Unnecessary and negating is this jacked-up adverb,
which is obsolete, dead-on-arrival. Unprecedented

deserves deletion, cancellation, for its every facet
proclaims facetious, havocking invective. Unprecedented
applies a hideous Avoidance, okays felicitous Ferocity,
“appreciated” as “avant-garde.” Unprecedented

equals miserable applause for the festering Delirium
that nothing’s ever broken or thrown away. Unprecedented
is unmeaning(ful) rigmarole, a vain vomiting,
insinuating the canker of Error. Unprecedented

is not the novel (mass) killer, that spiky globe
that goads invisibly the lungs to clog. Unprecedented
is not the germ mobilized to maraud, so greedy to kill:
It is tongues stabbing the air with aerosolized Perjury! Unprecedented

is the paramount doctrine of septic Tyranny
to excuse the swell and surge of sins unprecedented.
Yet, I—free thinker—doubt the dinning claim:
What—exactly—is ever truly “unprecedented”

save Christ’s Resurrection? (But even that was preceded
by good ol Lazarus.) Let dissolving sprinkles of rain—unprecedented—
pamper my face. Its herringbone pattern
accompanies my pouring out of Stoly and saki (not unprecedented),

while I crave the earthy, strong scent of violets
to displace the stench of decays (plural) unprecedented.
O! I want us all to blunder ashore—like starfish—
outta this tempest, not so unprecedented.

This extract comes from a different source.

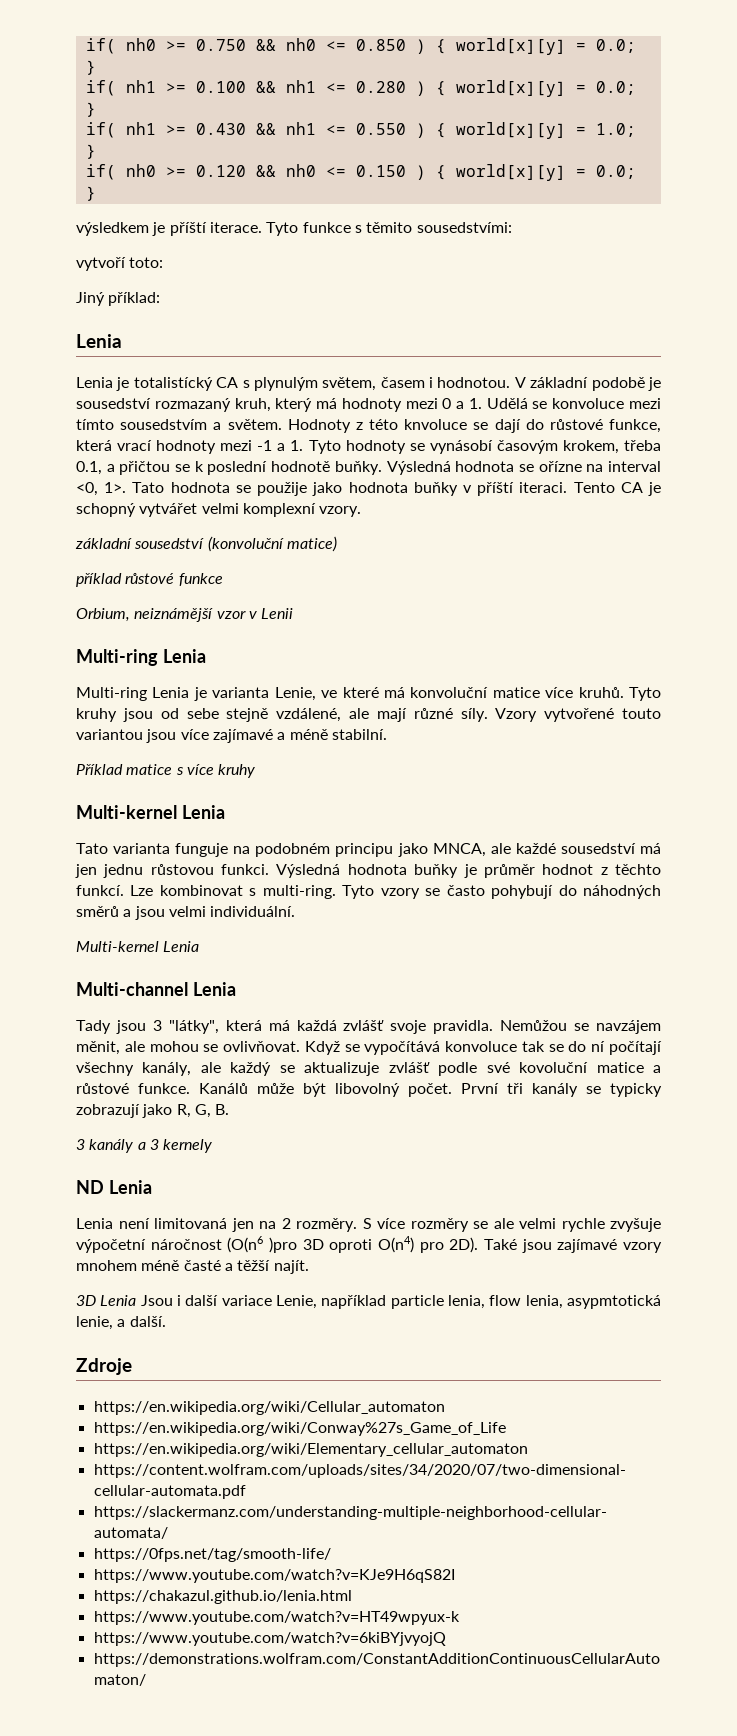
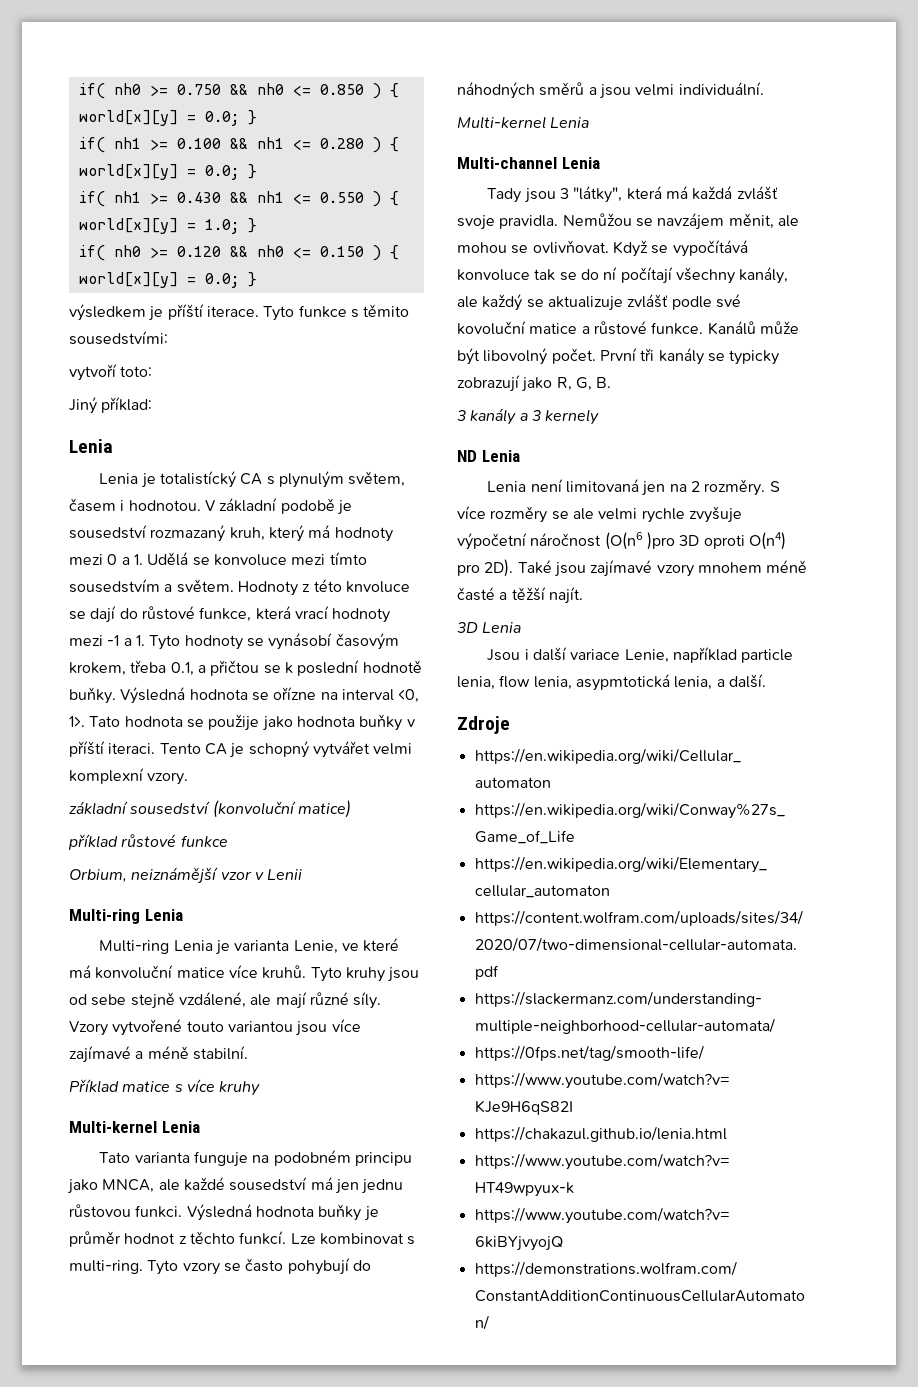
- 3D Lenia Jsou i další variace Lenie, například particle lenia, flow lenia, asypmtotická lenie, a další.
+ 3D Lenia
+ Jsou i další variace Lenie, například particle lenia, flow lenia, asypmtotická lenia, a další.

I want to recall the skeletal—skinny—bleeding, Ebola patient—
and how Grief—tear-slippery—wasn’t unprecedented.
Though we’ve been hectored to “stay home,” now’s the time
of no “safe house.” Chalk this up to facts “unprecedented”?

Now, let us pronounce impulsive Revulsion
at every ancien régime, and urge on Revolt unprecedented—
to argue for a grievous Equality:
So that, next time, poets’ plaints won’t seem “unprecedented”!


Author’s Bio

George Elliott Clarke is an Afro-Metis, hailing from Africadia (African-Nova Scotia). The founder of the field of African-Canadian literary study, he’s taught at Duke, McGill, UBC, and Harvard, and teaches at the University of Toronto. The ex-Poet Laureate of Toronto (2012-15) and of Canada (2016-17), his forthcoming book is “White.”